Second, the headlines were not displaying Erdoğan as a person who blackmails, threatens or conducts shameful negotiations over the lives of refugees. On the contrary, he was portrayed as someone who is struggling behind closed doors for the interests of his country. No one was to condemn Erdoğan for cornering the EU, because the EU was caught in a worse situation in terms of morality. The Mediterranean and the Aegean seas had turned into a refugee cemetery; the dead bodies of babies were hitting its shores and the EU was not moving a finger. Erdoğan was talking as a leader of a country who was assuming alone the burden of hosting 2.5 million refugees.

He was facing an EU which did not want to spend a penny, dragging its feet at the expense of watching the deaths of refugees on its doorsteps.

That was enough to make the EU the bad interlocutor of these talks. The EU had lost the moral high ground to Turkey.

Third, at that stage there was no deal and it was dubious whether there would be one.

Then Prime Minister Ahmet Davutoğlu’s game changing formula was introduced. An agreement was reached at the Turkey-EU summit in Brussels.

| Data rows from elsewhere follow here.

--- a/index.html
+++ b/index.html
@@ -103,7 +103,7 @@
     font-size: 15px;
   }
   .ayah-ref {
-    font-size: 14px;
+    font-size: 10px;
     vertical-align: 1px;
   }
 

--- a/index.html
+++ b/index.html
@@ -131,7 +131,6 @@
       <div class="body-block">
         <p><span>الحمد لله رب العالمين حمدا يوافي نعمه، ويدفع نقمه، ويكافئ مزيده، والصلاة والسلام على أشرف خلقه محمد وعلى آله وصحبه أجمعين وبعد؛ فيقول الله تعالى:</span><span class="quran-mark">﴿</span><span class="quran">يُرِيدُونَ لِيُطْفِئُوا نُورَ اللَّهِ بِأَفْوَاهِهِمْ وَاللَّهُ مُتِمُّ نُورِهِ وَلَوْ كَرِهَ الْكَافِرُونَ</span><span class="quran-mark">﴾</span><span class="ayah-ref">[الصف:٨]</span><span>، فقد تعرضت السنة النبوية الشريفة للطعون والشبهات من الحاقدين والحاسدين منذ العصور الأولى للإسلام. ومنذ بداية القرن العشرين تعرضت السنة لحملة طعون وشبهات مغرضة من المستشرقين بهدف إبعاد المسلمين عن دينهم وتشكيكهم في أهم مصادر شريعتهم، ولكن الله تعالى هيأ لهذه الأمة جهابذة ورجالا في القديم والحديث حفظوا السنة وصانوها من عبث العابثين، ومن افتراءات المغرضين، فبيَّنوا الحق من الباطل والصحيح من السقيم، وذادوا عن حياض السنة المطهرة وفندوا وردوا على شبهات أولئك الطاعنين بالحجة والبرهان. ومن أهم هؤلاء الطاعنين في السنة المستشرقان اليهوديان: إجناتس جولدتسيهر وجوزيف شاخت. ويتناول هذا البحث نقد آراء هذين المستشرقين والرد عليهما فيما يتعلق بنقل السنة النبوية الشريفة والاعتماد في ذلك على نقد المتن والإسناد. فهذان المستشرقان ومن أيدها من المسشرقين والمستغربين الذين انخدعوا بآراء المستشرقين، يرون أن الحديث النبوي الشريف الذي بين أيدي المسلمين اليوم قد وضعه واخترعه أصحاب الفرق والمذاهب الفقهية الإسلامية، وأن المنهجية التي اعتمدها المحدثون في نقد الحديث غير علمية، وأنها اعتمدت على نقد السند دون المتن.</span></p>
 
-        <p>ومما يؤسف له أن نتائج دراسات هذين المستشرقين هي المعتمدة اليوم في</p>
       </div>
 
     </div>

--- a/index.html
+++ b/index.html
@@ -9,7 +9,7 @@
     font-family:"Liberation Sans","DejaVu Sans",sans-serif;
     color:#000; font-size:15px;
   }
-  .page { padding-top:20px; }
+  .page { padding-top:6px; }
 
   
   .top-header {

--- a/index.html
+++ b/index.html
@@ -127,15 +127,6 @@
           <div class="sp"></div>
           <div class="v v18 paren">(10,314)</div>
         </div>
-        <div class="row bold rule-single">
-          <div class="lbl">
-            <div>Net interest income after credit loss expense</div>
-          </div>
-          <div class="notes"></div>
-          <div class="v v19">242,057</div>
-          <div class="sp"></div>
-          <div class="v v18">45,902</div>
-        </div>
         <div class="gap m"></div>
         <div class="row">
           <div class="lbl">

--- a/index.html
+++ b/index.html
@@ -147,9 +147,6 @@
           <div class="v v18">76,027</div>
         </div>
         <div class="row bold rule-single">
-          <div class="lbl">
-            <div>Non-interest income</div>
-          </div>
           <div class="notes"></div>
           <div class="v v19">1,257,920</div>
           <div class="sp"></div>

Is it the same thing to voice words that mean to raise a finger and say, “You will see what will happen if that deal is not put into force?”

Saying that refugees will be put on buses and sent to Europe… Wouldn’t what was not perceived as blackmail then be perceived as blackmail today?

That might not have sounded bad in the days when the EU was dragging its feet. But today it is irritating.

There is a risk of spiraling from a game changing, constructive approach to a point of game spoiling.

It will create the impression that Ankara is using the refugee card and is benefiting from human trafficking.

Last but not least, this can end by losing the moral high ground. Turkey could be accused if, God forbid, there were to be similar tragedies as baby Aylan in the future.